Cook said the percentage of pickups could increase as Albertson's adds additional pickup sites for orders. Once additional sites are set up, orders would be dropped off at those sites by special delivery trucks, he noted.

When the dot-com store opened here last fall, Albertson's launched a major round of radio and print ads and distributed handouts in the area to publicize the on-line shopping program. "Since then we've moved toward more item-and-price advertising so consumers can relate to the fact we're providing more than a home delivery service -- that Albertsons.com sells groceries at competitive prices," Cook said.

The first ads broke between Thanksgiving and Christmas, "and the holidays were very successful for on-line shopping," Cook said. "Sales took a small drop in January, but they're now at or above holiday levels."

The tagline for Albertson's.com ads is, "Why isn't all shopping like this?" Ads promise consumers $15 off on their first on-line order over $60.

The store here operates as a corporate store in the chain's e-commerce division -- a division that so far includes only one other store, the one in Fort Worth -- not as part of Albertson's Seattle division, because of its more limited selection and the separate fulfillment staff, Cook said. However, the store honors the division's ad "if we carry an item," he noted.

Aside from the inclusion of the fulfillment center, the store here is unique in ways beyond its limited item selection, Cook said, including the following:

Its distinctive wall graphics, which feature pictures of computer keys and buttons for scrolling up or down and with a different color scheme that uses olive green, aqua, tan and orange.

More localized product selections, with more buying done from local suppliers.

JA's Kitchen, a service deli named for chain founder Joe Albertson, featuring a different product lineup -- complete meal selections rather than just entrees, 15-inch fresh pizzas (rather than 12-inch varieties) and a wide variety of Boar's Head meats, which are not carried elsewhere in the chain.

An extensive wine selection.

"Because the store is not a full Albertson's and because it's not as big as it used to be, we're going more upscale, albeit with our regular pricing," Cook explained.

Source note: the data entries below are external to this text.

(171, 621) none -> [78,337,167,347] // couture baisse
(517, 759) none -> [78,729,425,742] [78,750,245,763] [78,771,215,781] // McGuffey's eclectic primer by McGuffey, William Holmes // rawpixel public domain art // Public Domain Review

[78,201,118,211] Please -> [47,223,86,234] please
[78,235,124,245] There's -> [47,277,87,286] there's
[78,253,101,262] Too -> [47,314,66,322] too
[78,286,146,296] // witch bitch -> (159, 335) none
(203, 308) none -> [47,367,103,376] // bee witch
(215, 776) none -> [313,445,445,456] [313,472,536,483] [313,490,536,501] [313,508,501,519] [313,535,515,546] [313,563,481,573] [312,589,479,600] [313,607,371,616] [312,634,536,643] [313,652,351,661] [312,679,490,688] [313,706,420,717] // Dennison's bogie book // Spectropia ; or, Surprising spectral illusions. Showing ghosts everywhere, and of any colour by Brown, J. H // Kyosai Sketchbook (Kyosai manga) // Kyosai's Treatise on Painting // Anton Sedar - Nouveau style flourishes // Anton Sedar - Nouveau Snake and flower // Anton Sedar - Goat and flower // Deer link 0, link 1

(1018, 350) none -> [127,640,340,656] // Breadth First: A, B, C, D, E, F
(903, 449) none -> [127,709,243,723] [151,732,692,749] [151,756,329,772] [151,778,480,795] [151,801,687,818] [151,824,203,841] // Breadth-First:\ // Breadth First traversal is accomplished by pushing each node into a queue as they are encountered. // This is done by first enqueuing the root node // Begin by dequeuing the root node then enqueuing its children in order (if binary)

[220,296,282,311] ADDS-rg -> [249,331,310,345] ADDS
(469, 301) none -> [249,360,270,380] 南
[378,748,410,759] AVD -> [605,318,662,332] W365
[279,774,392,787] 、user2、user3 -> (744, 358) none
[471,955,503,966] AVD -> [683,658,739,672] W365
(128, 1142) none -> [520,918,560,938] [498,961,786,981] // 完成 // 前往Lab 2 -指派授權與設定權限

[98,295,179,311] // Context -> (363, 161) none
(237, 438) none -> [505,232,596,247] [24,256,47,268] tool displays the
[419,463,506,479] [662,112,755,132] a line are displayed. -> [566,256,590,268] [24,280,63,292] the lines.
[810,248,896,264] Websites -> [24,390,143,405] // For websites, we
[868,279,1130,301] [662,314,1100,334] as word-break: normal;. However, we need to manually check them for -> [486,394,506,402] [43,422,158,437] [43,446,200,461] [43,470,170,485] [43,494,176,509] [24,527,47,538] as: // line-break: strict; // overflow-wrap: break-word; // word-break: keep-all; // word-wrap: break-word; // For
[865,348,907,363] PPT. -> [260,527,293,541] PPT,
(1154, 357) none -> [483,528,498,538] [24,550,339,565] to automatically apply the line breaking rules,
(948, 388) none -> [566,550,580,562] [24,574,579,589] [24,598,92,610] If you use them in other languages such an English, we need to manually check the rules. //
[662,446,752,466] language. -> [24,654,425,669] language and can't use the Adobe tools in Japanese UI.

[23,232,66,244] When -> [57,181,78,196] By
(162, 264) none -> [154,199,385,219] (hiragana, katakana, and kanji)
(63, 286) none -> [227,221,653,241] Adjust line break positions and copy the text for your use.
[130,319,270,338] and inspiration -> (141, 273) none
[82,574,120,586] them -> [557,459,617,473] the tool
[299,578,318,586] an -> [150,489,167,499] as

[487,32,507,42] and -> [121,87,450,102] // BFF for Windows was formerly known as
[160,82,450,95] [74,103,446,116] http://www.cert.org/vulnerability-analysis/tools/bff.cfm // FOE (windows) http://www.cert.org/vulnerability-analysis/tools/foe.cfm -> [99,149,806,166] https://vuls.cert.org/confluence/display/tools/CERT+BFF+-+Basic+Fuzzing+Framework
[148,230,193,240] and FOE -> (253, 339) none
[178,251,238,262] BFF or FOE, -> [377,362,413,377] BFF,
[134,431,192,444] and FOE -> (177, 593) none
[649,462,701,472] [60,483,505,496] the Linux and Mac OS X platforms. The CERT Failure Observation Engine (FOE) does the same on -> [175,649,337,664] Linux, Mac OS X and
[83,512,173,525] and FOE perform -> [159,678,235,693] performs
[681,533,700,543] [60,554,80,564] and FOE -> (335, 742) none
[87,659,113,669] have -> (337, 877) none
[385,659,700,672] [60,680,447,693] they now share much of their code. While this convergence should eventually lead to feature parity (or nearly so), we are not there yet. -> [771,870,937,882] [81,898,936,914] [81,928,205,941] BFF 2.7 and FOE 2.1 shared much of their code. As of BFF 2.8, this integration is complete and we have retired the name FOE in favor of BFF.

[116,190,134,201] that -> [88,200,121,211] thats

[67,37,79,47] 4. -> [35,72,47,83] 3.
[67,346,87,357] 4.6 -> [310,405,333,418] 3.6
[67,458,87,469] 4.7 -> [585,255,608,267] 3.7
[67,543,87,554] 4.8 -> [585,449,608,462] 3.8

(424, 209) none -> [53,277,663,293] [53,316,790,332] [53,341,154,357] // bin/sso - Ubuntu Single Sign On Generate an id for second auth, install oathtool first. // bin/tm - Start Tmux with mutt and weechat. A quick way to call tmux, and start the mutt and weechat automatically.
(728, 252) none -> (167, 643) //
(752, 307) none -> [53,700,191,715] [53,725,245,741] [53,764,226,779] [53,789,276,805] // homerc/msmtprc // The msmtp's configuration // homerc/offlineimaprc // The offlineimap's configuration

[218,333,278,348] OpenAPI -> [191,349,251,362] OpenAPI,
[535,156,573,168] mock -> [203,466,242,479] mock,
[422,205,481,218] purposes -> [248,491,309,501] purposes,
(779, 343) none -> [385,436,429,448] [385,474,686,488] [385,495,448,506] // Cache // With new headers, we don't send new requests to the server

Accordingly, ads feature such items as filet mignon, pre-frozen lobster tails, domestic brie cheese and a wide variety of wines.

"Most customers know about the changes in the size of the store and the merchandise selection," Cook said, "and those who like on-line shopping enjoy it, while those not quite ready to change miss the parts of the store that are missing.

"So we try to sell them on the idea of what we have rather than what we lost. We tell them, if they want the full Albertson's selection, we can't supply it and we recommend they shop at the nearest Albertson's, which is three or four miles away.

"Or we ask them what item they miss and tell them we can add it, because when we started merchandising this new concept, we missed a few sleeper items that we should be carrying."

For shoppers frustrated at not being able to find an item in the store or who have no other access to a computer, there are two tables set up in the store near the service deli with computers for placing on-line orders.

Cook defended the company's decision to reduce the merchandise selection at the store. "We as retailers have gotten customers used to a large selection, and now we're asking them to get used to something different.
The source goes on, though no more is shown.